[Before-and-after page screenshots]
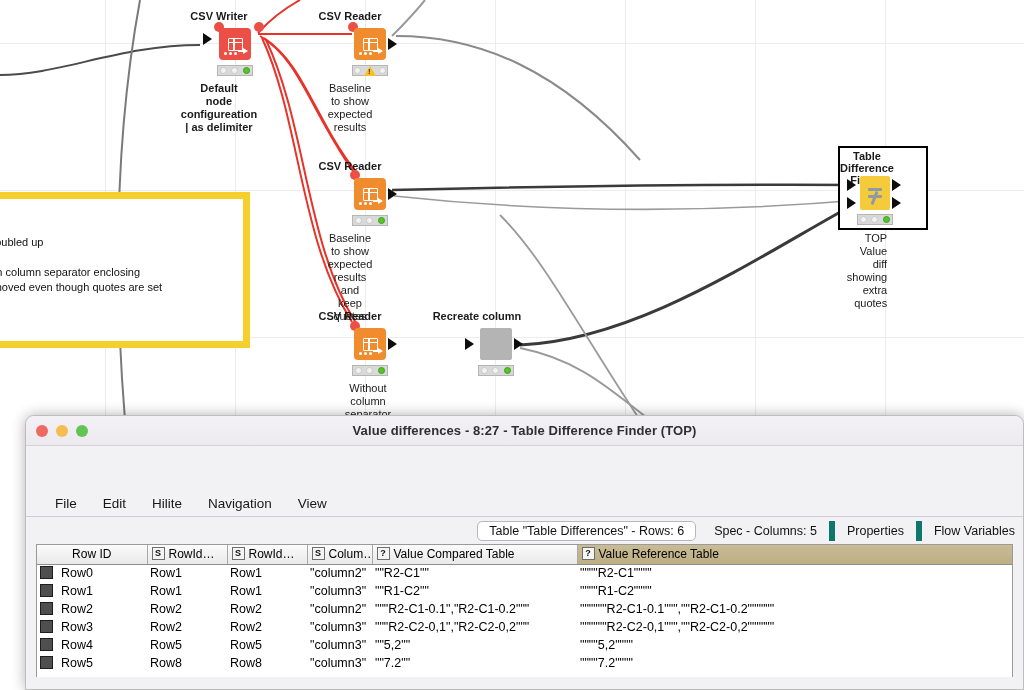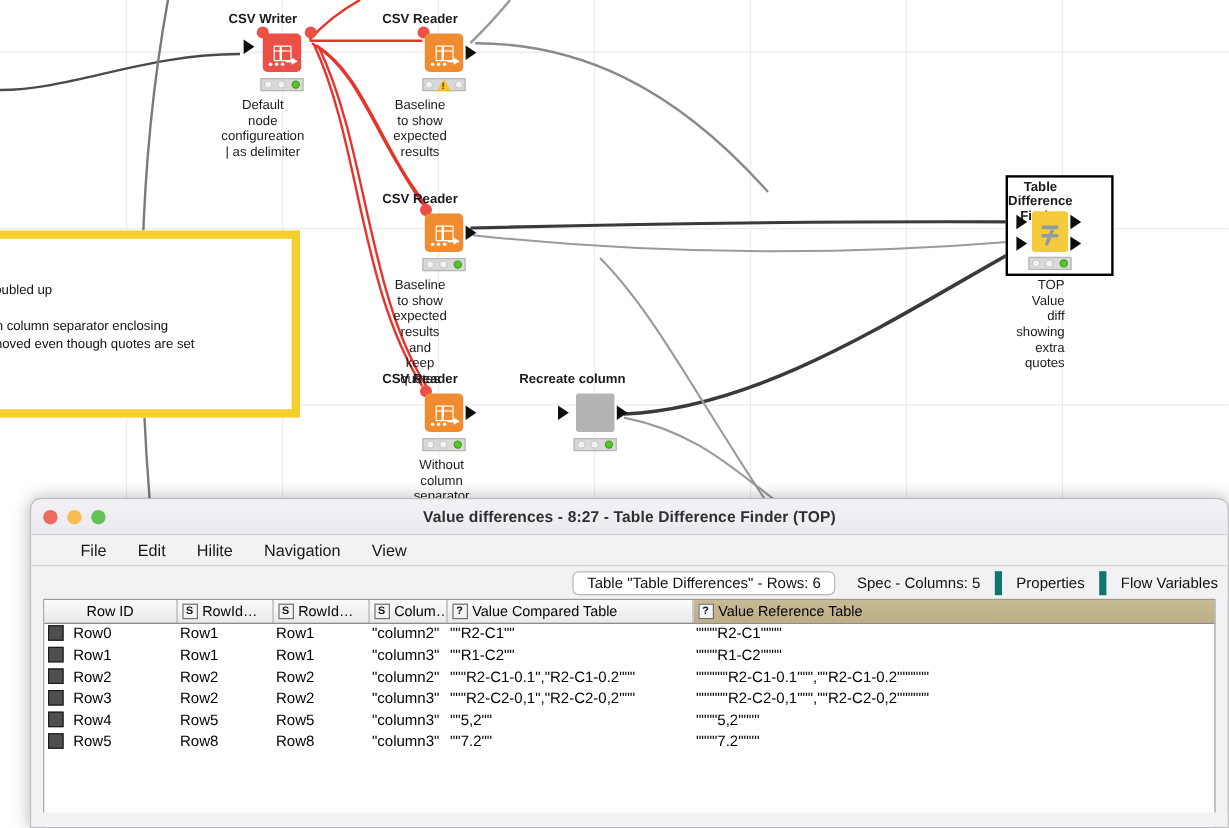--- a/index.html
+++ b/index.html
@@ -157,22 +157,23 @@
   .traffic i { width:12px; height:12px; border-radius:50%; display:block; }
   .t-red{ background:#ed6a5e; } .t-yellow{ background:#f5bd4f; } .t-green{ background:#61c454; }
   #wintitle {
     width: 100%; text-align: center;
     font-size: 13px; font-weight: bold; color: #2e2e33;
     letter-spacing: 0.1px;
   }
   #menubar {
     height: 26px; background: #f2f1f4;
     display: flex; align-items: center; gap: 0px;
-    padding-left: 28px;
+    padding-left: 16px;
     border-bottom: 1px solid #cfcdd1;
+    margin-top: 45px;
   }
   #menubar .mi {
     font-size: 13.5px; color: #17171a;
     padding: 0 13px;
     cursor: default;
   }
   #tabstrip {
     height: 27px; background: #f2f1f4;
     display: flex; align-items: center; justify-content: flex-end;
     padding-right: 2px; gap: 0;
@@ -206,21 +207,21 @@
     height: 19px;
     font-size: 12px; font-weight: normal; color: #000;
     padding: 0 4px;
     text-align: center;
     white-space: nowrap; overflow: hidden;
   }
   table.grid th.selected {
     background: linear-gradient(#c8bb95, #bdae84);
     color: #000;
   }
-  table.grid th .hdr { display: flex; align-items: flex-end; gap: 4px; }
+  table.grid th .hdr { display: flex; align-items: flex-start; gap: 4px; }
   table.grid th .hdr.center { justify-content: center; }
   .typebadge {
     display: inline-flex; align-items: center; justify-content: center;
     width: 13px; height: 13px;
     border: 1px solid #6e6e6e;
     background: #f4f4f4;
     font-size: 9px; font-weight: bold; color: #111;
     flex: 0 0 auto;
     line-height: 1;
   }
@@ -309,21 +310,21 @@
           <i></i>
           <i></i>
         </div>
     </div>
     <div class="status-bar" style="left:-2px; top:55px;">
       <i></i>
         <i></i>
         <i class="green"></i>
     </div>
     <div class="node-sub" style="top:72px;">
-      <div style="white-space:pre-line;">Default
+      <div style="white-space:pre-line;font-weight:bold;">Default
 node configureation
 | as delimiter</div>
     </div>
   </div>
 
   <div class="node" style="left:350px; top:10px;">
     <div class="node-title" style="top:0px;">CSV Reader</div>
     <div class="port-dot" style="left:-2px; top:12px;"></div>
     <div class="node-box reader" style="left:4px; top:18px;">
       <div class="glyph-table"></div>

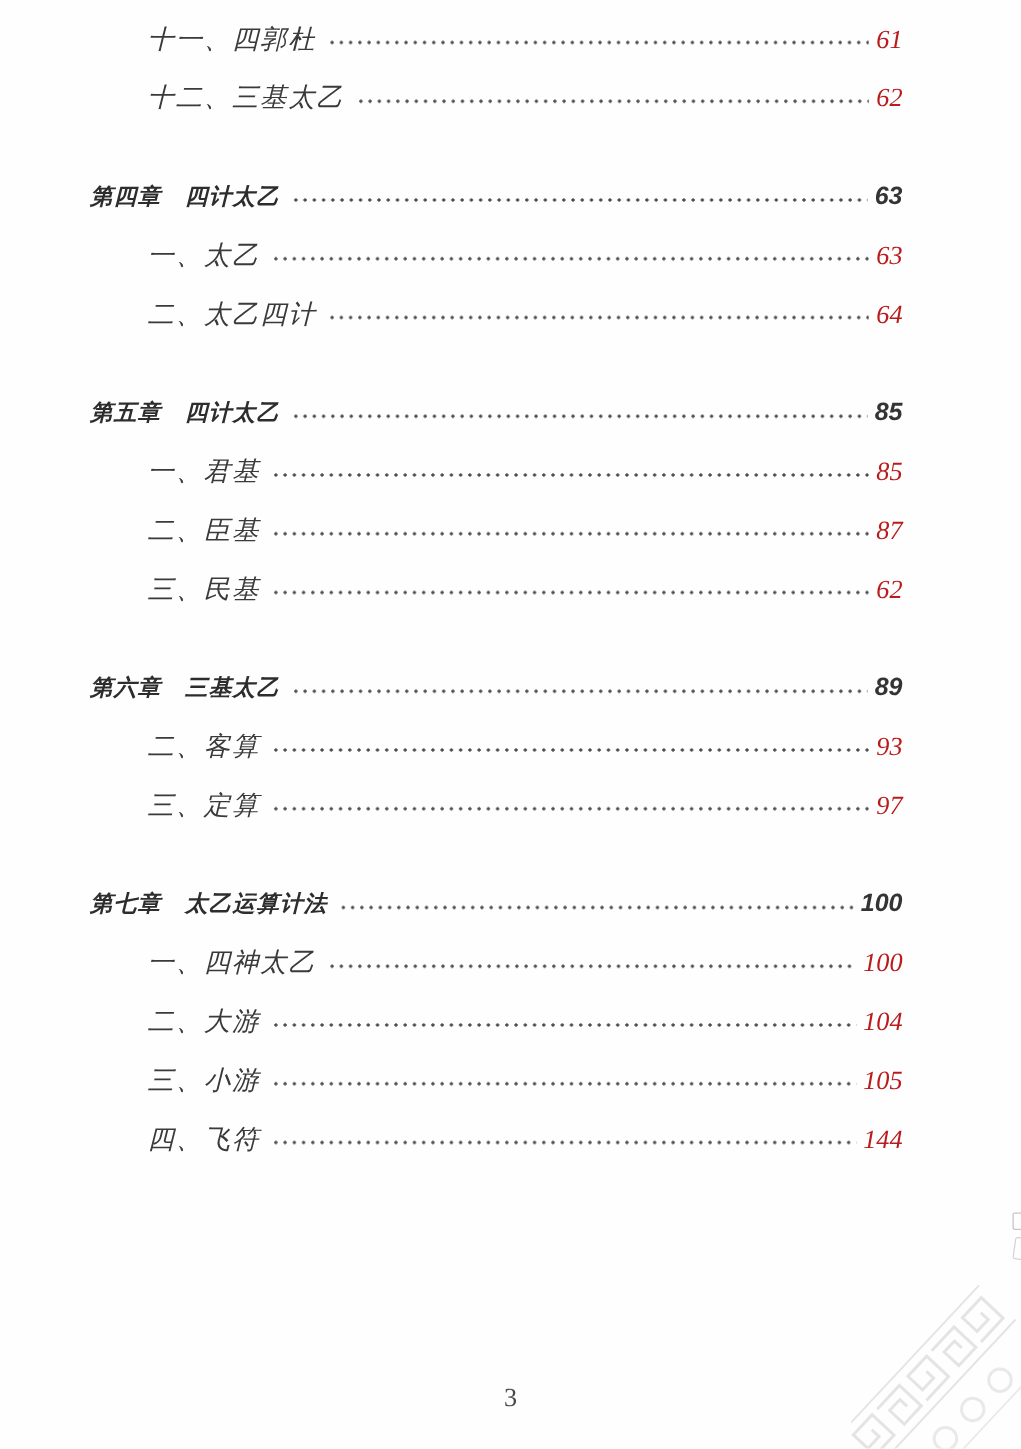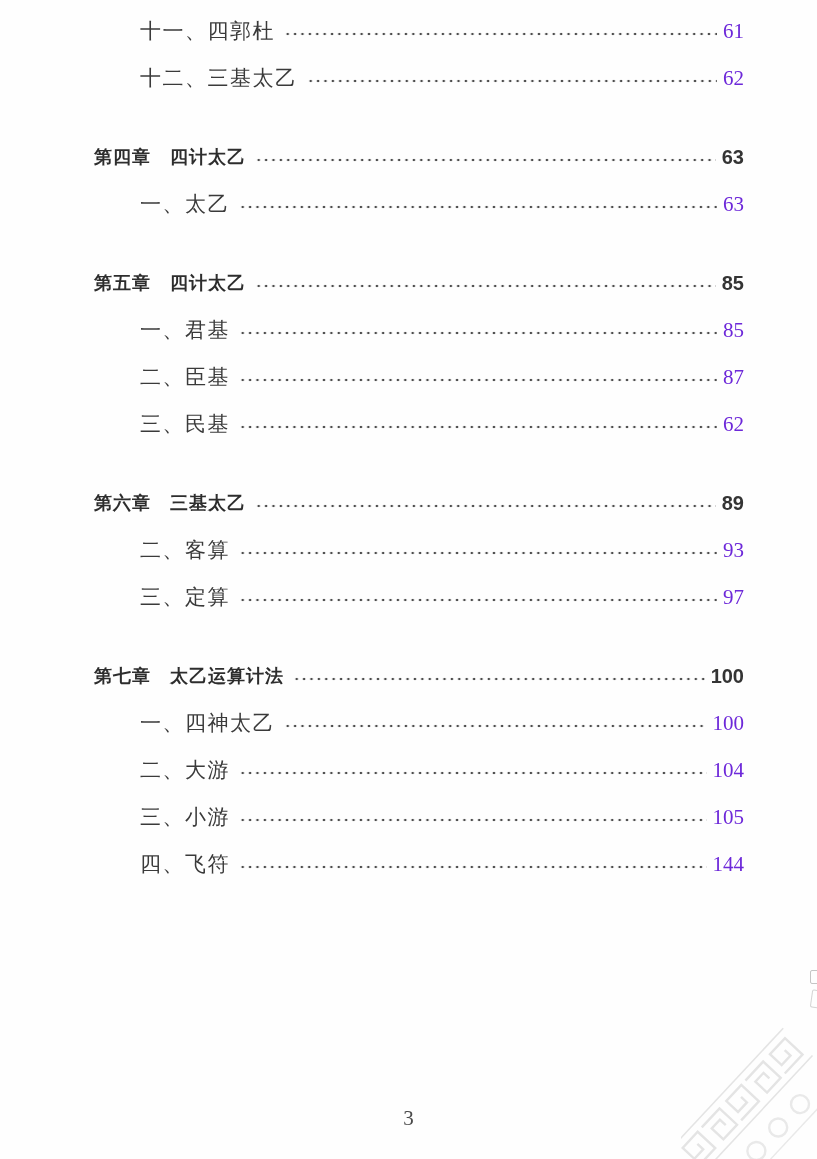--- a/index.html
+++ b/index.html
@@ -10,23 +10,24 @@
   .page {
     position: relative;
     width: 817px;
     height: 1159px;
     background: #fefefe;
     overflow: hidden;
     font-family: "Liberation Serif", serif;
   }
   .content {
     position: absolute;
-    left: 94px;
+    left: 72px;
     top: 16px;
     width: 650px;
+    font-style: italic;
   }
   .section + .section { margin-top: 49px; }
   .row {
     display: flex;
     align-items: center;
     height: 30px;
     margin-bottom: 17px;
   }
   .row.item { padding-left: 46px; }
   .title {
@@ -45,21 +46,21 @@
     flex: 1;
     height: 100%;
     margin: 0 6px 0 9px;
     background-image: radial-gradient(circle, #4d4d4d 1.05px, rgba(0,0,0,0) 1.6px);
     background-size: 7.4px 8px;
     background-repeat: repeat-x;
     background-position: 0 calc(50% + 3px);
   }
   .pg {
     font-size: 21px;
-    color: #6d28d9;
+    color: #b91c1c;
     font-family: "Liberation Serif", serif;
     white-space: nowrap;
   }
   .row.chapter .pg {
     font-family: "Liberation Sans", sans-serif;
     font-size: 20px;
     font-weight: 600;
     color: #343434;
   }
   .footer {
@@ -125,20 +126,25 @@
     <div class="section">
       <div class="row chapter">
         <span class="title">第四章　四计太乙</span>
         <span class="leader"></span>
         <span class="pg">63</span>
       </div>
       <div class="row item">
         <span class="title">一、太乙</span>
         <span class="leader"></span>
         <span class="pg">63</span>
+      </div>
+      <div class="row item">
+        <span class="title">二、太乙四计</span>
+        <span class="leader"></span>
+        <span class="pg">64</span>
       </div>
     </div>
 
     <div class="section">
       <div class="row chapter">
         <span class="title">第五章　四计太乙</span>
         <span class="leader"></span>
         <span class="pg">85</span>
       </div>
       <div class="row item">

▸ **Work instruction**
From the data above, copy each line that holds "color".

▸ **Exercise answer**
     font-size: 13px; font-weight: bold; color: #2e2e33;
     font-size: 13.5px; color: #17171a;
     font-size: 12px; font-weight: normal; color: #000;
     color: #000;
     font-size: 9px; font-weight: bold; color: #111;
-    color: #6d28d9;
+    color: #b91c1c;
     color: #343434;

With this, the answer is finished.